The Emancipation Decree promulgated by Charles Albert generated great gratitude in the Jewish Community of Casale Monferrato. Among the biographers of the Community, Leone Ottolenghi, in his essay “Brevi cenni sugli Israeliti casalesi e sul loro sacro oratorio” published in 1866, recounts the situation of the Community of Casale when the excitement of emancipation was still strong in him. Delving between the lines, we read: ‘Who can describe the enthusiasm with which this news was received? The whole community was in motion. It was a coming, a going, a coming together, a rejoicing’ and a little further on ‘Our Catholic brothers took a lively part in our exultation and it was indeed moving to see the exchange of affection and generous ideas that were then being admired’. Ottolenghi goes on to praise the initiatives taken to integrate the Jewish community with the rest of the citizenry: from the creation of a Society of Encouragement for Arts and Crafts, to the reform of the Opera di Beneficenza to help the sick, to the hypothesis of building a hospital for Jewish patients.

Soon the community began to shrink due to the general phenomenon of urbanisation and mobility towards large centres, which led the people of Casale, and therefore also the Jews, to move elsewhere, often to Turin and Milan.

In 1931, the community numbered 112 people, and during the Shoah it suffered severe blows: 59 people born in Casale were deported, women, men, and some children, whose names are engraved in perpetual memory in the dedicated memorial, located at the entrance to the museum complex, together with the names of the 4 deported Jews from Moncalvo.

The Jewish Community partly survived, thanks also to the actions of the Righteous Among the Nations, and reopened the restored Synagogue, which was declared a National Monument by the Superintendency, the first property in Italy not owned by the Italian State or the Vatican, in 1969, and created the museum complex, now the most visited in the Province of Alessandria, especially by schools, confirming the important educational function it performed.

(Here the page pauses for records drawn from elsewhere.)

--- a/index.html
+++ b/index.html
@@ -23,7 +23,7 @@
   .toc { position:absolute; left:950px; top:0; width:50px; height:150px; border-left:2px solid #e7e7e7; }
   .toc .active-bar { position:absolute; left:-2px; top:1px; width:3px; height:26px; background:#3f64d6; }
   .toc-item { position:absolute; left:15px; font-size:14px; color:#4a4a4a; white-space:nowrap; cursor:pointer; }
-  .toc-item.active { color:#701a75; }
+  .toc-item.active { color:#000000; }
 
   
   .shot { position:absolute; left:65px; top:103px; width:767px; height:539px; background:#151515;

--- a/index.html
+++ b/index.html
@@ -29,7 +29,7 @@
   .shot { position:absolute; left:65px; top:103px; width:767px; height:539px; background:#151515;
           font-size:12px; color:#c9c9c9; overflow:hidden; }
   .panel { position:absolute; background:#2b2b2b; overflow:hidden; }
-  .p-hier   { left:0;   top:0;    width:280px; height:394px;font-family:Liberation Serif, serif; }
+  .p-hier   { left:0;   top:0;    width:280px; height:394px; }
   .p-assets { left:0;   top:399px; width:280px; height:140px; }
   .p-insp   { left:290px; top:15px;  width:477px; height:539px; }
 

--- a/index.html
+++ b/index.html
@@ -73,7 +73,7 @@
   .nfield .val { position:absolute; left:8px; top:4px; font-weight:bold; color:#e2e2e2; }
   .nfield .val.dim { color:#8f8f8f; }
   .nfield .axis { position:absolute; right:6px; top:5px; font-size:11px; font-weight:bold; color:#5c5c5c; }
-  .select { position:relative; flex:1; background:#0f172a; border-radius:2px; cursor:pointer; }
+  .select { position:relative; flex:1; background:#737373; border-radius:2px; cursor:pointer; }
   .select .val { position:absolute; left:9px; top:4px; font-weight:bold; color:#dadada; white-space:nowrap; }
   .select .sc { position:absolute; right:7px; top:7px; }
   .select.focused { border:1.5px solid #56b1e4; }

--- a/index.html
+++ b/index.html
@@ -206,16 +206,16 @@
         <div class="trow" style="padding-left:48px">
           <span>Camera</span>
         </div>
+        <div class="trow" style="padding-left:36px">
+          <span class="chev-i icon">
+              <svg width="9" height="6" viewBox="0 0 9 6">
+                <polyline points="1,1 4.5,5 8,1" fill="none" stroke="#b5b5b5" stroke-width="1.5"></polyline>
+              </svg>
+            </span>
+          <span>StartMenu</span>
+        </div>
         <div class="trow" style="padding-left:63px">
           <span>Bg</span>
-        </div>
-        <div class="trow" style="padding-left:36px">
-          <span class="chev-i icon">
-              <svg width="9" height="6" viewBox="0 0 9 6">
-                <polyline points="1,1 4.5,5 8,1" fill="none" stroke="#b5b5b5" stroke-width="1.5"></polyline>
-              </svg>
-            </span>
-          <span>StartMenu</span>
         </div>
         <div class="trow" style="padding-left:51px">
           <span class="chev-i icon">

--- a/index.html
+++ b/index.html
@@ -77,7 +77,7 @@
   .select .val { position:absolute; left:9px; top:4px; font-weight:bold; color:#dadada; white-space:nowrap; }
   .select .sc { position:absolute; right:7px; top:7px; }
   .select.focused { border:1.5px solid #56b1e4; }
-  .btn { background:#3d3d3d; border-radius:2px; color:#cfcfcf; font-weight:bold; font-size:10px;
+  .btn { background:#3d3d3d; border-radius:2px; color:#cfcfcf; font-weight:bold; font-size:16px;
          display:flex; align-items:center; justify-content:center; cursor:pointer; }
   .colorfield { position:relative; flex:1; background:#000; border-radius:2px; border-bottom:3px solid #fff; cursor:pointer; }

Despite the fact that the Jewish communities of Monferrato have, over time, experienced a flourishing development, to date the Jewish presence in these territories is meagre and is reduced to around 60 members of the Jewish Community of Casale Monferrato, which is governed by a three-member Board of Directors, which promotes activities in the Synagogue and looks after the community assets. The Board collaborates with the museum complex’s Management Committee to conserve the assets and curate exhibitions and exhibition activities.

Today, the Synagogue is not regularly used for religious services. However, some Sabbaths and major holidays are celebrated, in particular the Pesach Seder, Chanukkah and Yom Kippur, in a special atmosphere of recollection, joy and sharing, as well as weddings, Bar Mitzvahs and Bat Mitzvahs for women aged 12 and under.